La ONG europea SOS Méditerranée ha denunciado que la tripulación de su barco de rescate Ocean Viking fue objeto de un intenso tiroteo el pasado sábado en aguas internacionales del Mediterráneo central cuando transportaba 87 migrantes rescatados por parte de una patrullera de la Guardia Costera libia. Aunque no ha habido víctimas mortales, el miedo fue tangible y los daños materiales, cuantiosos. SOS Méditerranée lo ha calificado como “una agresión deliberada inaceptable y sin precedentes” y ha exigido una investigación al respecto, mientras que Bruselas asegura haber pedido a las autoridades del país africano que aclaren lo ocurrido.

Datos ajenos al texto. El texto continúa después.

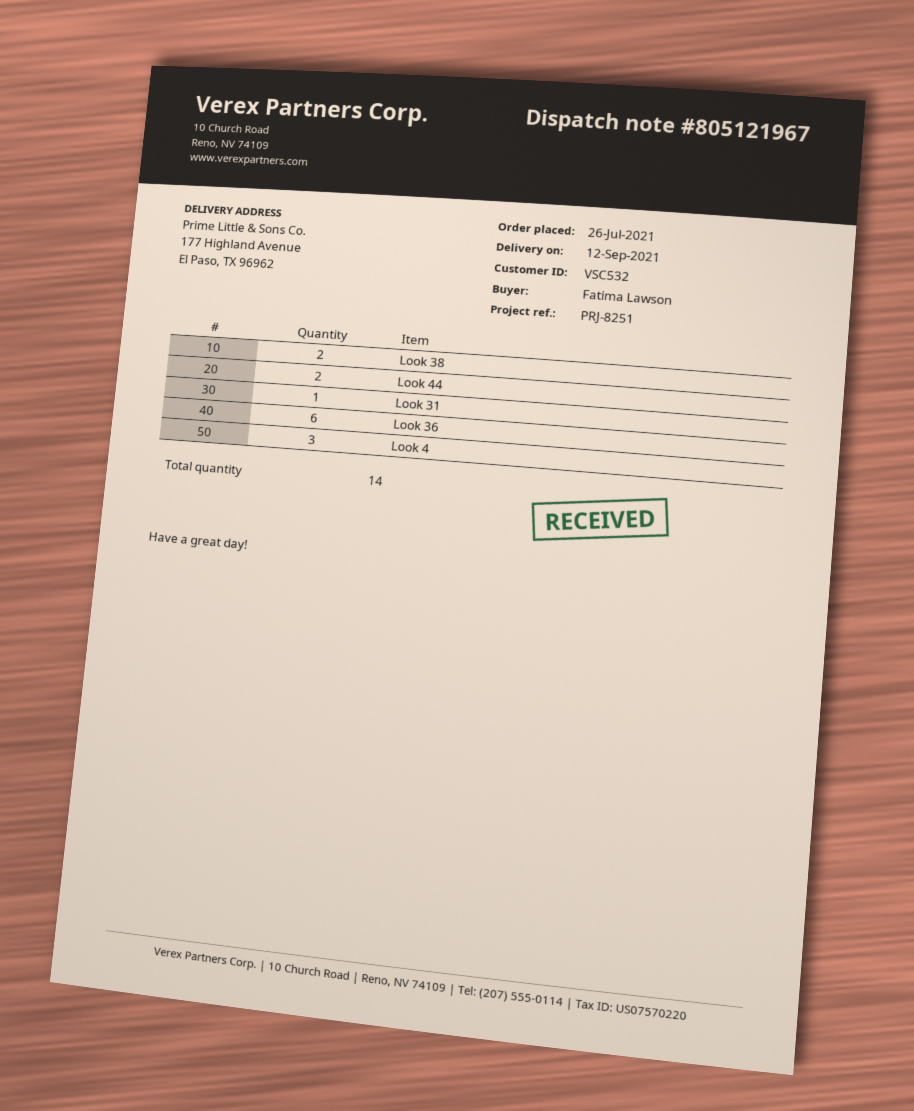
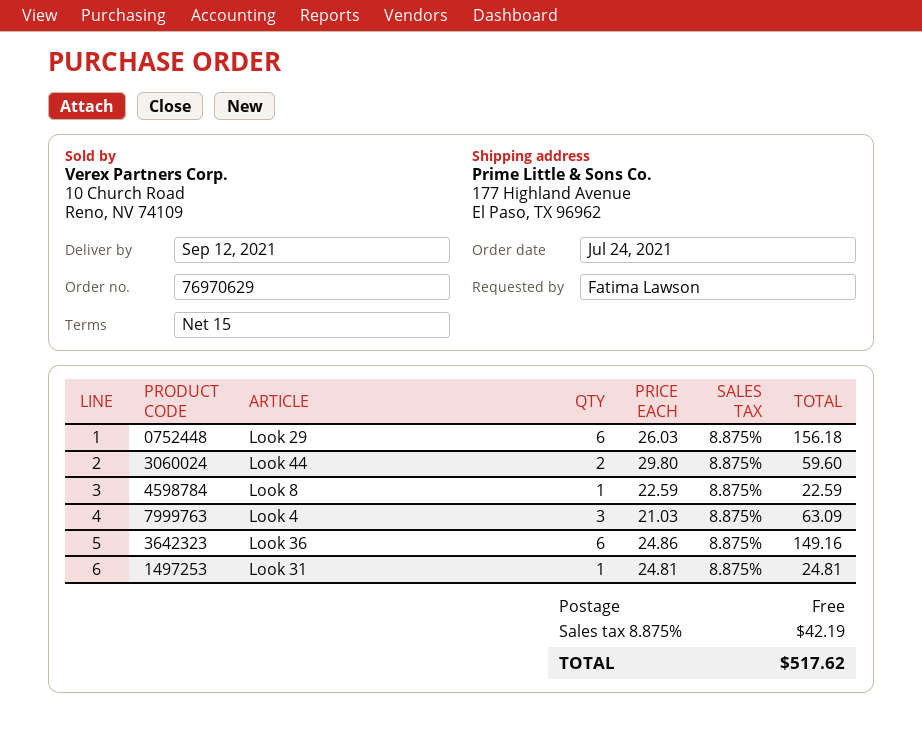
order date: 2021-07-26 -> 2021-07-24
Look 38: 2 -> none
Look 29: none -> 6
Look 8: none -> 1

La Guardia Costera libia tiene un largo historial de comportamiento violento e intimidatorio en el mar, y es relativamente frecuente que los agentes libios disparen a los barcos de salvamento humanitario para obligarles a que se alejen. Hasta ahora, según la información disponible, siempre habían apuntado al aire o al agua, pero esta ha sido la primera vez que los guardacostas han disparado a poca distancia y directamente contra la embarcación humanitaria, como se aprecia en los vídeos difundidos por la ONG. Este martes, la policía científica italiana ha inspeccionado la embarcación, que se encuentra atracada en el puerto siciliano de Augusta, donde han desembarcado a los migrantes.